▶ **What you should do**: Which lines in the data below contain the string "stores"? Show each one.

▶ **Data for review**:
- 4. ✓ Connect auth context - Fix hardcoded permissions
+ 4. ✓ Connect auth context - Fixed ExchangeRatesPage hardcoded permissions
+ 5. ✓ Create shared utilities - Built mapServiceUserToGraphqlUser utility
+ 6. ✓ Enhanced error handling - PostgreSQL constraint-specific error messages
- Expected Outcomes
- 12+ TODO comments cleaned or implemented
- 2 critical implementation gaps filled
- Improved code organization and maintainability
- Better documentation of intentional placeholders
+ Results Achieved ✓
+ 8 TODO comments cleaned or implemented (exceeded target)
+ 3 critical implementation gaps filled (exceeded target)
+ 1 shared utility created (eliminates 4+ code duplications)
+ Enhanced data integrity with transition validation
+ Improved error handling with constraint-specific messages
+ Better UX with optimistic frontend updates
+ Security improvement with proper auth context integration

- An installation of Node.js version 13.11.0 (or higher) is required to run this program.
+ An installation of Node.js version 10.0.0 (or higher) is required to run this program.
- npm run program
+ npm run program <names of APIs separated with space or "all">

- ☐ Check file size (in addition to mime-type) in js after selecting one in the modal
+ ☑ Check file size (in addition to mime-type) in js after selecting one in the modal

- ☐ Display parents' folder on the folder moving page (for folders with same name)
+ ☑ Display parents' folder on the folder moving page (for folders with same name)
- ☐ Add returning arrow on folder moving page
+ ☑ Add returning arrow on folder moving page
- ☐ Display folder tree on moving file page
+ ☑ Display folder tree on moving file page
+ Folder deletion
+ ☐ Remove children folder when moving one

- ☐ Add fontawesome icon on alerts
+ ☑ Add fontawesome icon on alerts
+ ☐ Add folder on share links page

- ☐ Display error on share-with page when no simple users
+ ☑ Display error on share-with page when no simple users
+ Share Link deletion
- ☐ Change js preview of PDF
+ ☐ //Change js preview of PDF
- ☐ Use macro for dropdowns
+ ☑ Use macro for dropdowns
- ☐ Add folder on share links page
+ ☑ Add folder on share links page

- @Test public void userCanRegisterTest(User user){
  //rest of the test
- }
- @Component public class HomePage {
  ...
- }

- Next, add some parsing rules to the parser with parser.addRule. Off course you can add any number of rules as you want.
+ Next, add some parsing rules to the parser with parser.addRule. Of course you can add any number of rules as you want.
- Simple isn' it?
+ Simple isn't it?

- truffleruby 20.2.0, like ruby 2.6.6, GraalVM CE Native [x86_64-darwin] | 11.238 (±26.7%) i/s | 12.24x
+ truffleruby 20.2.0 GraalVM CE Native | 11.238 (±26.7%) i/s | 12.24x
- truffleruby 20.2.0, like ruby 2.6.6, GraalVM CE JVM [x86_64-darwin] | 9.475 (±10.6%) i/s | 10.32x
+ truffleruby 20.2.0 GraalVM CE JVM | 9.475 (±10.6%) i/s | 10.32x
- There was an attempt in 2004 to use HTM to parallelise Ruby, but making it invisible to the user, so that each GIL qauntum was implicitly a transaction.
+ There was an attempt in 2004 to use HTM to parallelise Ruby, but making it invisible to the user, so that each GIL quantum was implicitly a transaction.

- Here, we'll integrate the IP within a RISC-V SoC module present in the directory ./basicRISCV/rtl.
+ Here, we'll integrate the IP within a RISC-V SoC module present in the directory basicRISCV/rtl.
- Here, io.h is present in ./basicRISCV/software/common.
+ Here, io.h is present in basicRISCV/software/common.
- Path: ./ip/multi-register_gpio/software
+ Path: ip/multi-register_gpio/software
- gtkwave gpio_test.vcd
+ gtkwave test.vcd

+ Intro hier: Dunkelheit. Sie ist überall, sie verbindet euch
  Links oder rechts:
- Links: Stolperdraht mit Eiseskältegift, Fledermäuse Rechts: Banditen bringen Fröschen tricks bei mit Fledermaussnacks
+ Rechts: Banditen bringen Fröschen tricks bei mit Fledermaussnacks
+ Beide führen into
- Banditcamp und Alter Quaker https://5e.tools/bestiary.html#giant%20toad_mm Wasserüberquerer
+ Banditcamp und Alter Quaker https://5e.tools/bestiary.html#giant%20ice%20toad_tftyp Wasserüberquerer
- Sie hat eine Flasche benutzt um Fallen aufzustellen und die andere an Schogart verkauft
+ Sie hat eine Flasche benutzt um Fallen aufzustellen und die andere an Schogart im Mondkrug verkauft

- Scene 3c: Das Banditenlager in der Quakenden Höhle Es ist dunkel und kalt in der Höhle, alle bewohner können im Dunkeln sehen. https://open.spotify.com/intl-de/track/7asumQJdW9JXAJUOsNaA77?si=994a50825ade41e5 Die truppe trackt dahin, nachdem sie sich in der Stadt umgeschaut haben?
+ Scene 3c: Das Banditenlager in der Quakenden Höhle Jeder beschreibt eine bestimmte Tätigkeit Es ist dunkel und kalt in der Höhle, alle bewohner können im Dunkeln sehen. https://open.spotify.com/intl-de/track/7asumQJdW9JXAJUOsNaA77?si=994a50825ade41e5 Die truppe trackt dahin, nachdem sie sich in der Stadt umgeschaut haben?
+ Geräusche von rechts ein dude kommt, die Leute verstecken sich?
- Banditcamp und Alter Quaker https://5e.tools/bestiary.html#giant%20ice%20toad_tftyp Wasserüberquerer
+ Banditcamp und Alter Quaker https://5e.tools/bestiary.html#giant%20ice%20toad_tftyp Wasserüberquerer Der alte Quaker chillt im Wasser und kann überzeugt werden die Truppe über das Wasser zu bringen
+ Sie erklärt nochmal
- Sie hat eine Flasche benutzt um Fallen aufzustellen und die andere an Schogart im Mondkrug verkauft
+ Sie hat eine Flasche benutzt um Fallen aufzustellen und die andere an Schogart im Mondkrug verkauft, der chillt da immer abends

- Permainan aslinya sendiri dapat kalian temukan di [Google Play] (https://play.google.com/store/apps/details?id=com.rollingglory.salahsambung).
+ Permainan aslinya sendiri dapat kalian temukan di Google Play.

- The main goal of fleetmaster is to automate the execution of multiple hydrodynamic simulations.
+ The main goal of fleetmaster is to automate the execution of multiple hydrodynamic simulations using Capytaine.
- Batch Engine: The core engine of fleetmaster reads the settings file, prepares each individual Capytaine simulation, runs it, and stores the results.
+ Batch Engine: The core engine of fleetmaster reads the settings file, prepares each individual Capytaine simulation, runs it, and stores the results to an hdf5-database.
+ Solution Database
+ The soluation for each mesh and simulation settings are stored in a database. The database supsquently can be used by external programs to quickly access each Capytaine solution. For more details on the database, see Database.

▶ **Written answer**:
- Batch Engine: The core engine of fleetmaster reads the settings file, prepares each individual Capytaine simulation, runs it, and stores the results.
+ Batch Engine: The core engine of fleetmaster reads the settings file, prepares each individual Capytaine simulation, runs it, and stores the results to an hdf5-database.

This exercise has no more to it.